A minimal, end-to-end Retrieval-Augmented Generation (RAG) demo built with Next.js. Upload a .txt file, ask a question, and get a grounded answer streamed back — powered by local embeddings and the You.com Express Agent.


How RAG Works

Large language models are powerful, but they only know what was in their training data. When you need answers grounded in your documents — not general knowledge — you need RAG.
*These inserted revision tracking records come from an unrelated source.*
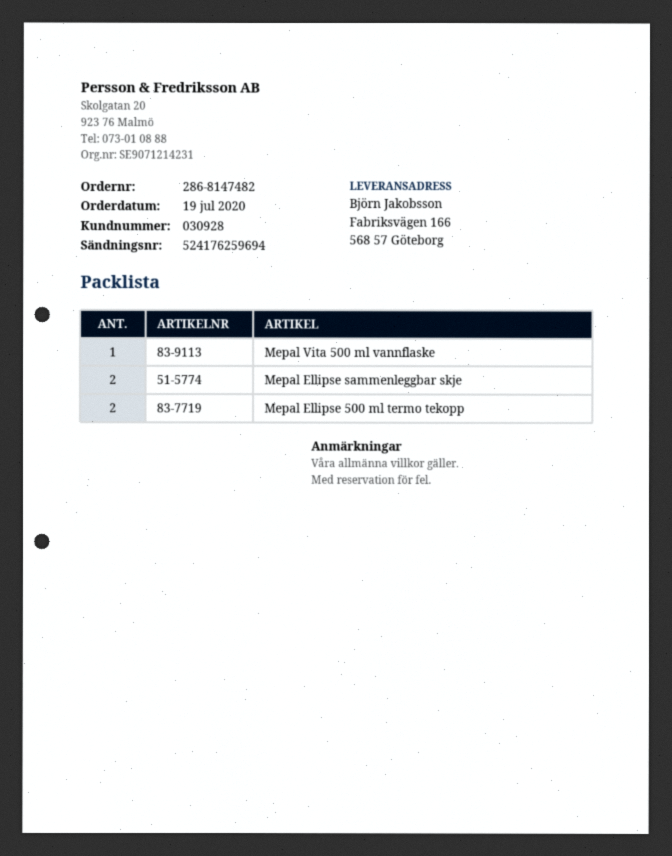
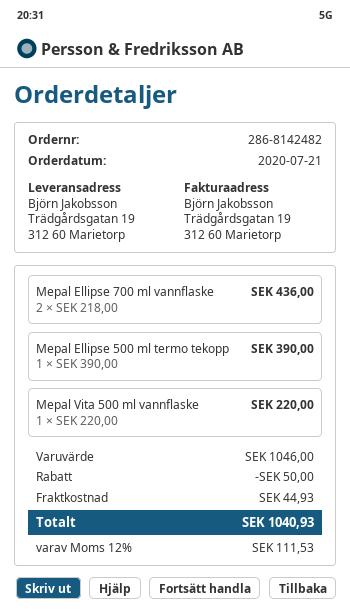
order number: 286-8147482 -> 286-8142482
order date: 2020-07-19 -> 2020-07-21
ship to: Fabriksvägen 166, 568 57 Göteborg -> Trädgårdsgatan 19, 312 60 Marietorp
Mepal Ellipse sammenleggbar skje: 2 -> none
Mepal Ellipse 500 ml termo tekopp: 2 -> 1
Mepal Ellipse 700 ml vannflaske: none -> 2

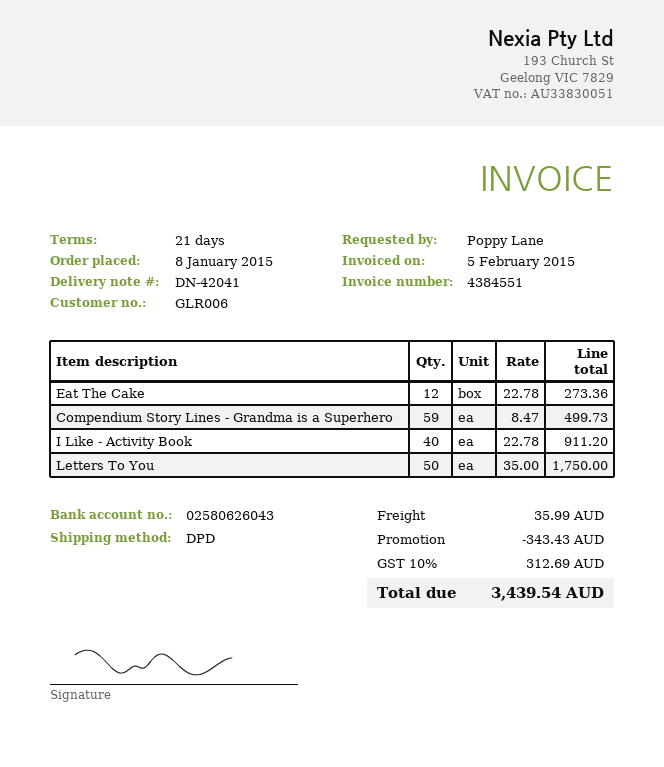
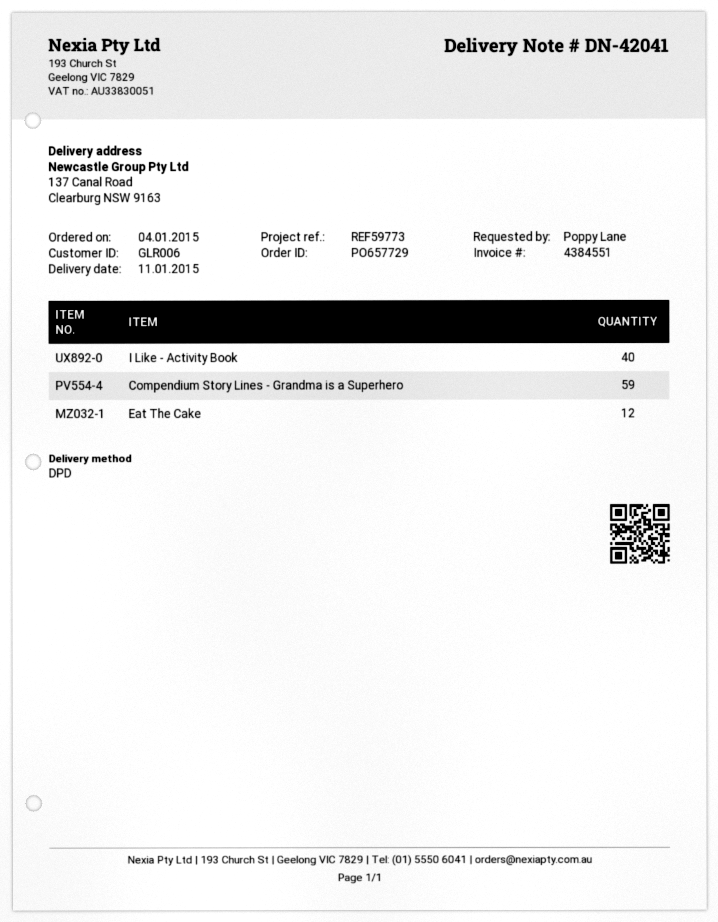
order date: 2015-01-08 -> 2015-01-04
Letters To You: 50 -> none

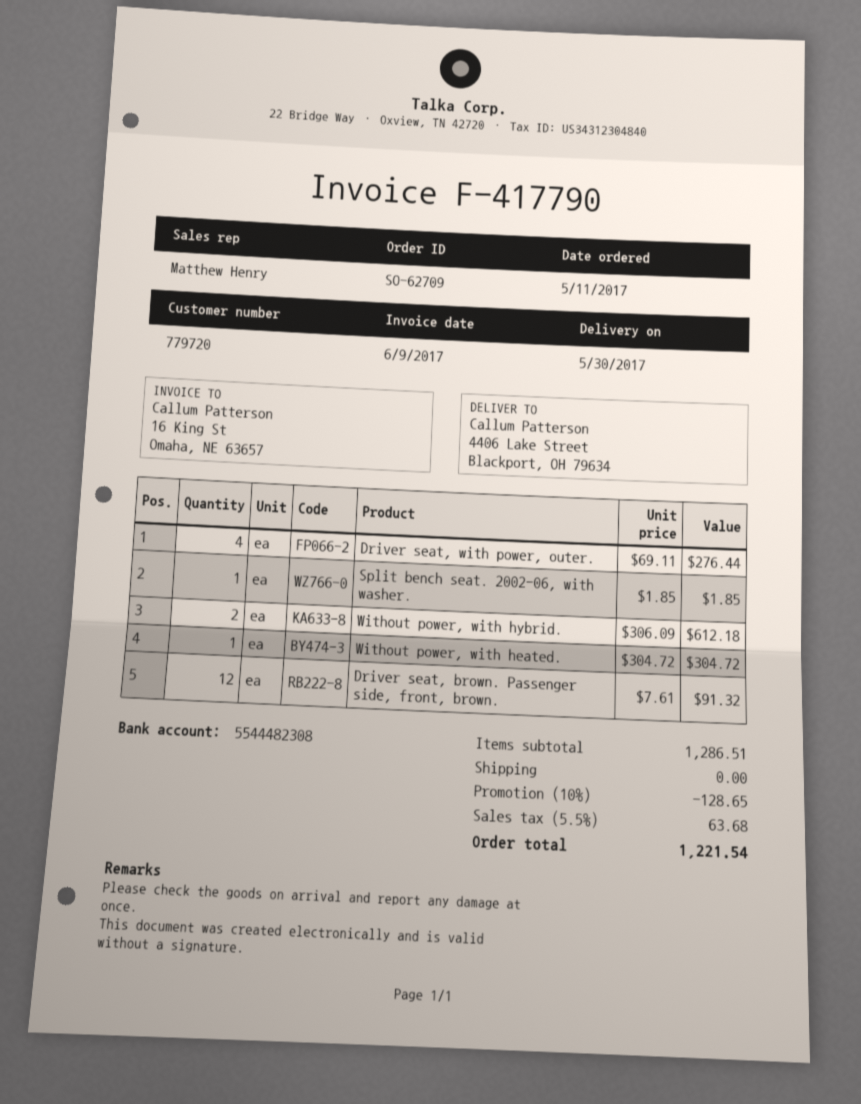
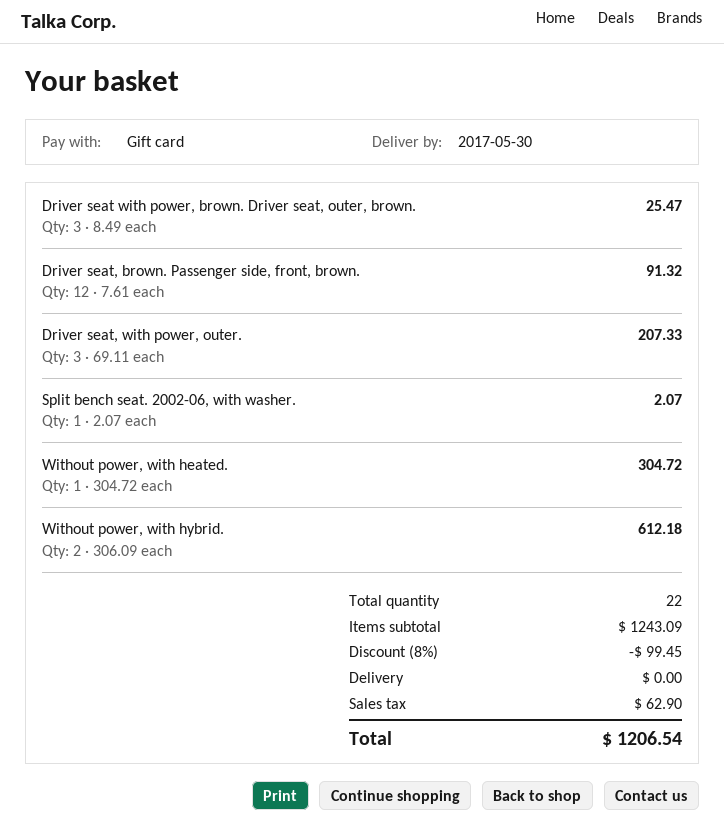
Driver seat, with power, outer.: 4 x 69.11 = 276.44 -> 3 x 69.11 = 207.33
Split bench seat. 2002-06, with washer.: 1 x 1.85 = 1.85 -> 1 x 2.07 = 2.07
Driver seat with power, brown. Driver seat, outer, brown.: none -> 3 x 8.49 = 25.47
subtotal: 1286.51 -> 1243.09
discount: 10% = 128.65 -> 8% = 99.45
tax: 63.68 -> 62.90
total: 1221.54 -> 1206.54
RAG solves this in three steps:

① INDEXING (per request)
Your Document → [Chunk & Embed] → In-Memory Vector Store

② QUERYING
Your Question → [Embed] → Question Vector
                               ↓
                  Compare against Vector Store
                               ↓
                         Top Chunks
                    (most semantically similar passages)
                               ↓
③ Your Question + Top Chunks → [You.com Express Agent] → Streamed Answer

1. Index

The uploaded document is split into small, overlapping chunks of text. Each chunk is converted into a vector embedding — an array of numbers (e.g. [0.21, -0.87, 0.54, ...]) that represents the meaning of that text. Similar ideas produce similar numbers, which is what makes semantic search possible.
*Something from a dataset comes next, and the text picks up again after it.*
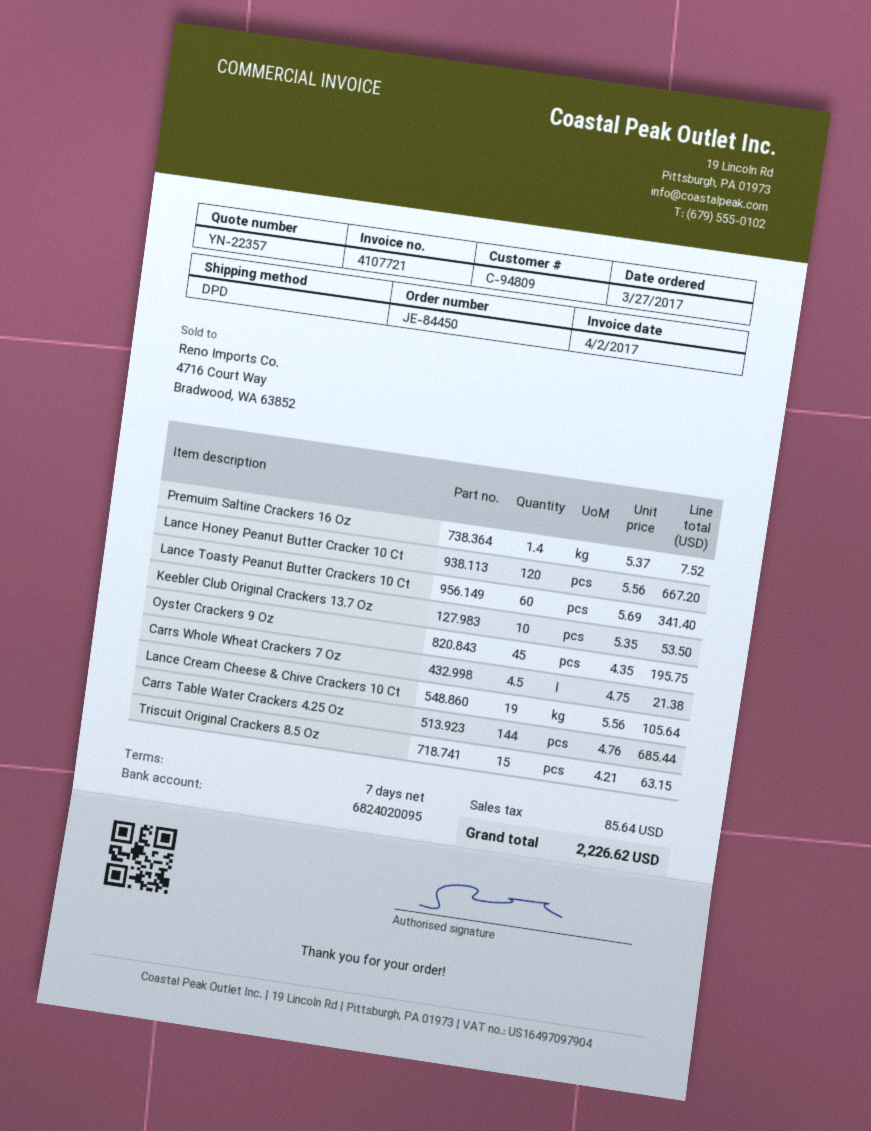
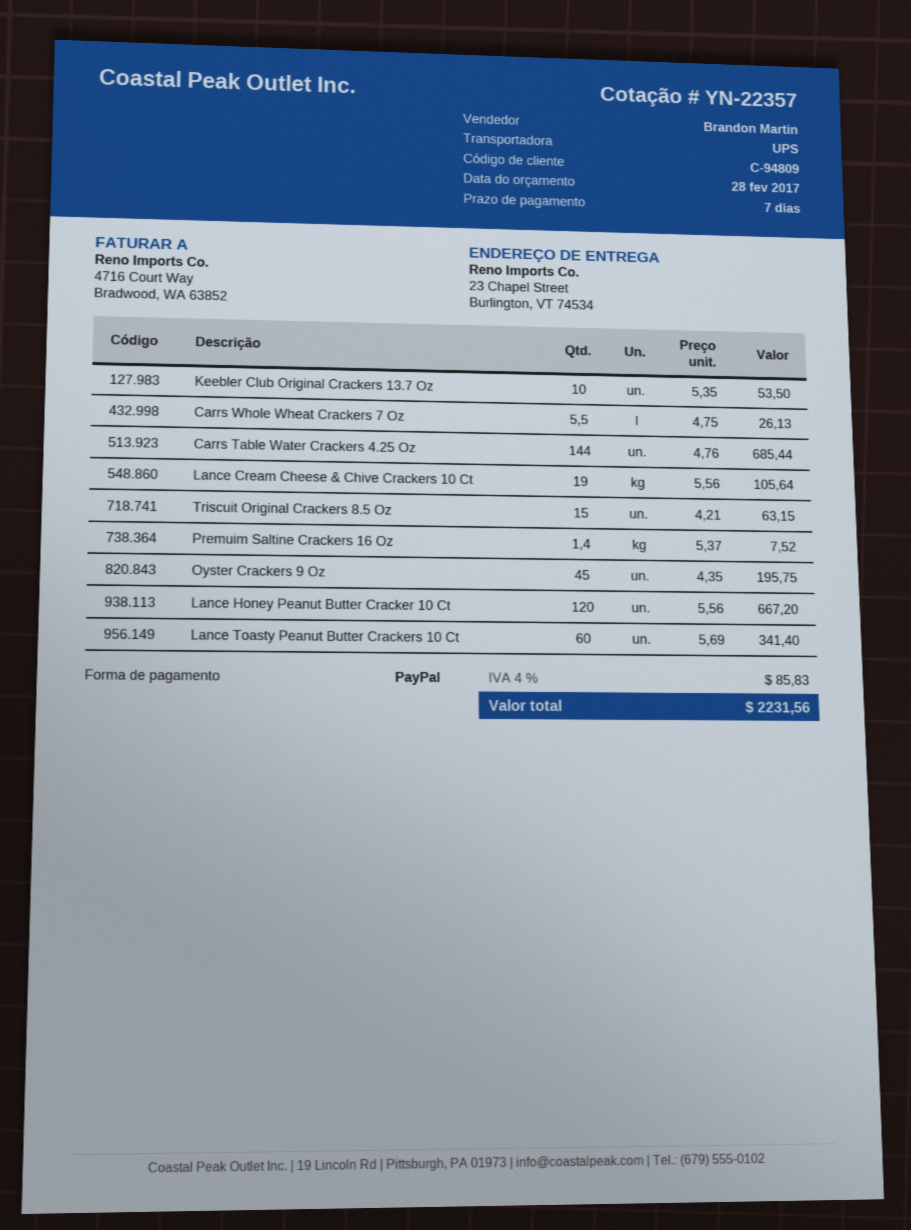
shipping method: DPD -> UPS
Carrs Whole Wheat Crackers 7 Oz: 4.5 x 4.75 = 21.38 -> 5.5 x 4.75 = 26.13
tax: 85.64 -> 85.83
total: 2226.62 -> 2231.56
Unlike a traditional RAG system, this demo holds the index entirely in memory for the duration of the request — no database, no disk writes.

2. Retrieve

When a user asks a question, that question is run through the same embedding model to produce its own vector. The in-memory vector store compares it against all stored document vectors and returns the closest matches — the chunks most semantically related to the question.

This is why "What movies involve a kid and a father?" can surface content about Interstellar even if the word "father" never appears in the text.

3. Generate

The retrieved chunks are inserted into a prompt alongside the original question. The You.com Express Agent reads that context and streams a grounded answer back to the browser — without hallucinating facts it doesn't have.


Why You.com?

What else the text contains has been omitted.